◆ **RECORDS SUPPLIED**
Content starts
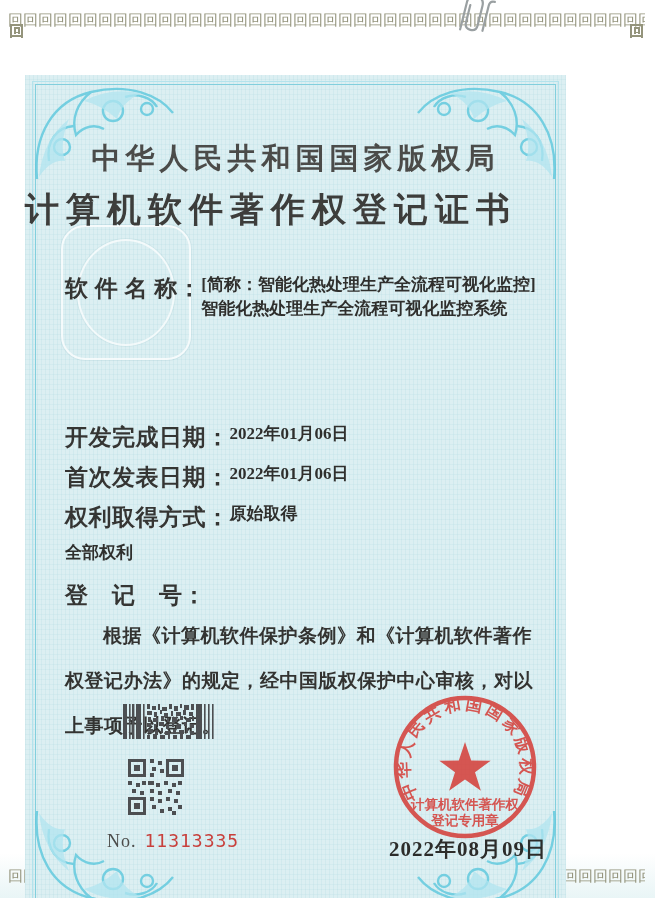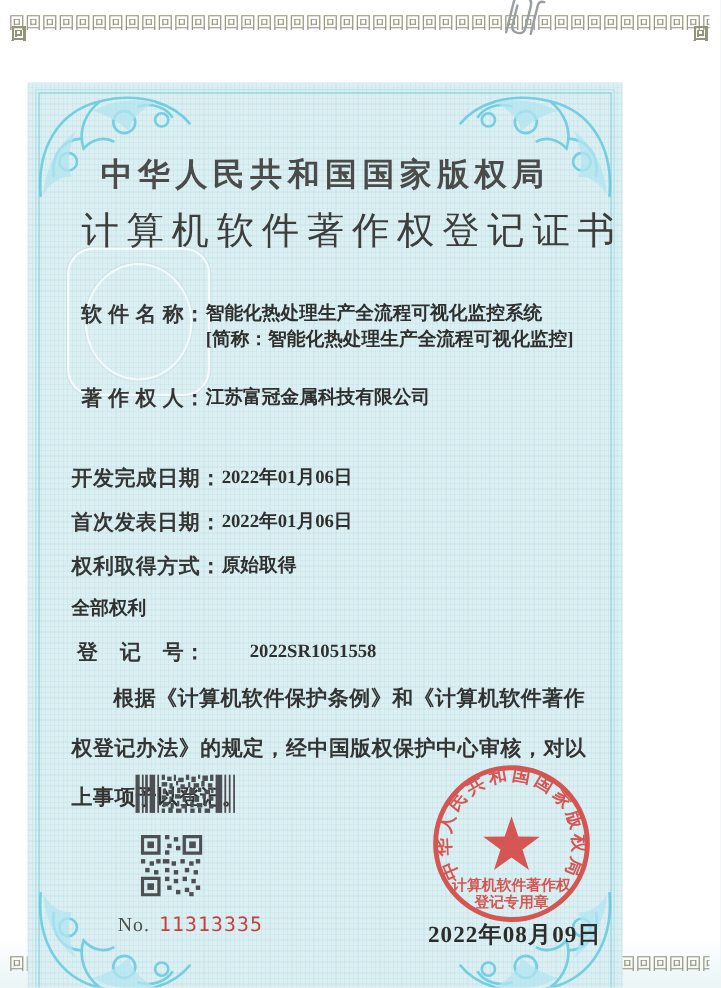"计算机软件著作权登记证书" .cert-title { font-weight: 400 -> 700; text-align: right -> left }
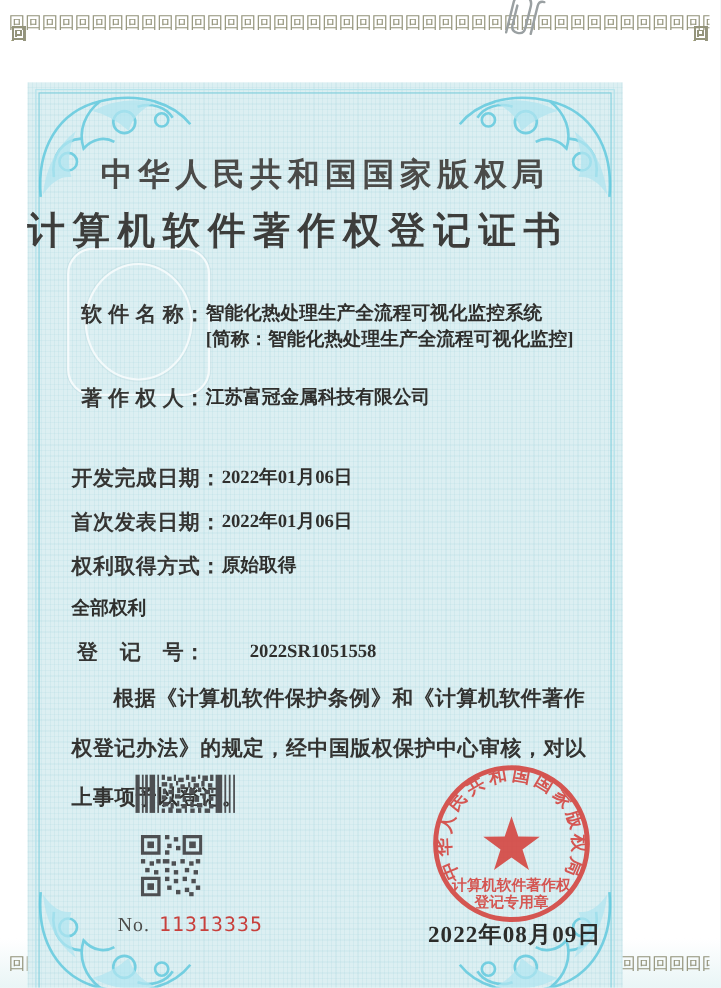"软 件 名 称：" .row .label { font-size: 19px -> 23px }
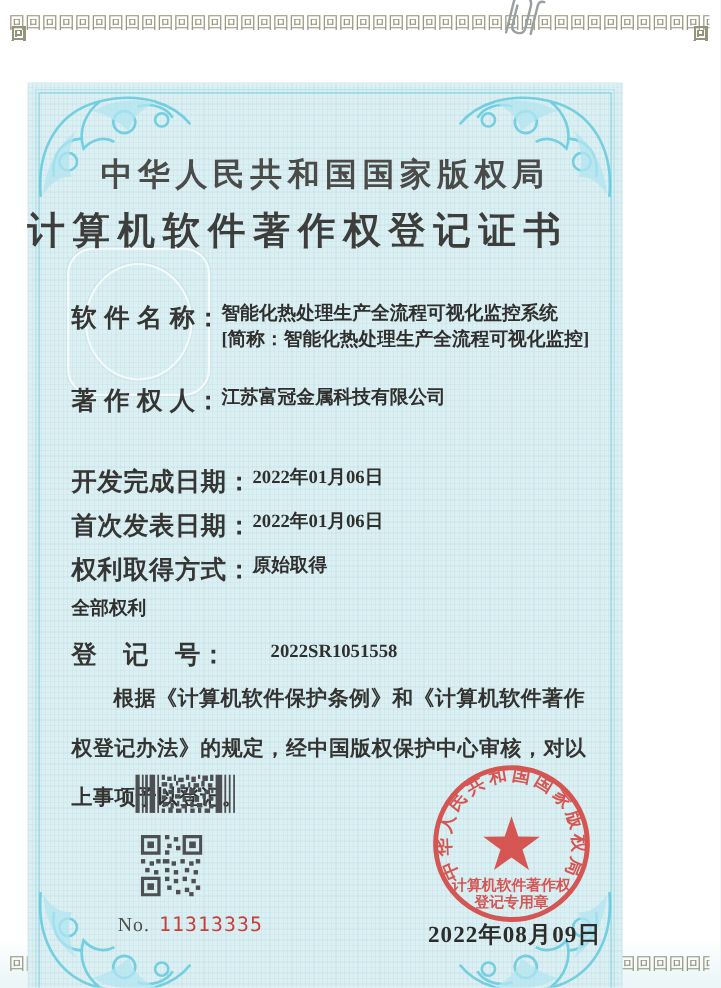"智能化热处理生产全流程可视化监控系统" span.vline { order: before "[简称：智能化热处理生产全流程可视化监控]" -> after "[简称：智能化热处理生产全流程可视化监控]" }
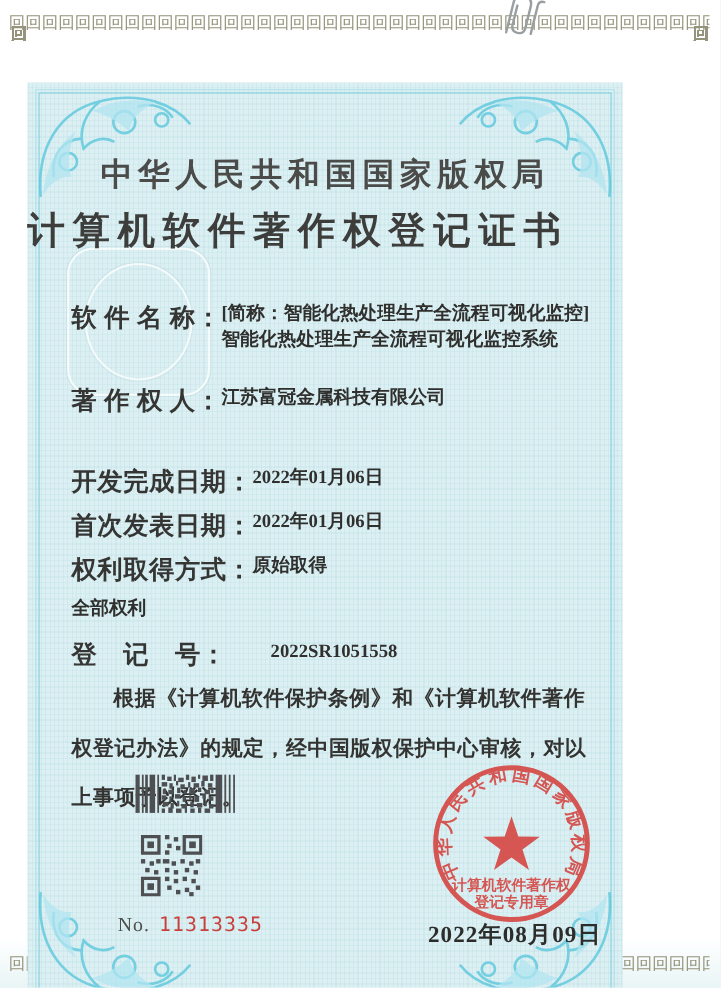"著 作 权 人：" div.row { html: <div> <span>著 作 权 人：</span> <span>江苏富冠金属科技有限公司</span> </div> -> none }
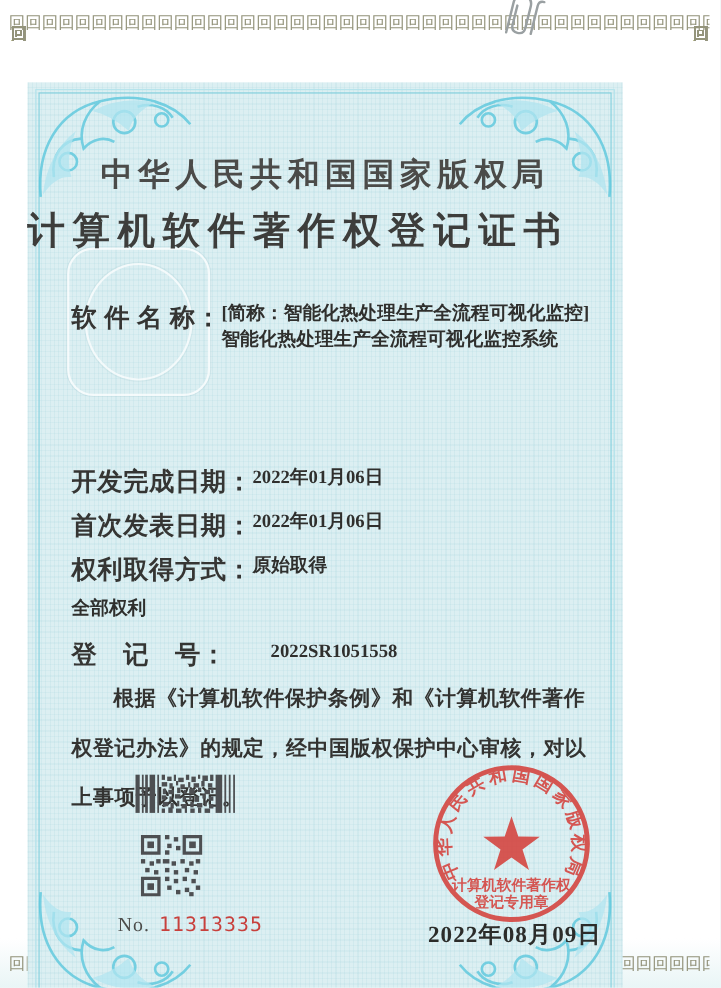"2022SR1051558" span.value { html: <span>2022SR1051558</span> -> none }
Content ends
◆ **WHAT YOU HAVE TO DO**
Pictures do not belong in the copy. Output all of the records exactly.

◆ **OUTPUT FOR THIS TASK**
"计算机软件著作权登记证书" .cert-title { font-weight: 400 -> 700; text-align: right -> left }
"软 件 名 称：" .row .label { font-size: 19px -> 23px }
"智能化热处理生产全流程可视化监控系统" span.vline { order: before "[简称：智能化热处理生产全流程可视化监控]" -> after "[简称：智能化热处理生产全流程可视化监控]" }
"著 作 权 人：" div.row { html: <div> <span>著 作 权 人：</span> <span>江苏富冠金属科技有限公司</span> </div> -> none }
"2022SR1051558" span.value { html: <span>2022SR1051558</span> -> none }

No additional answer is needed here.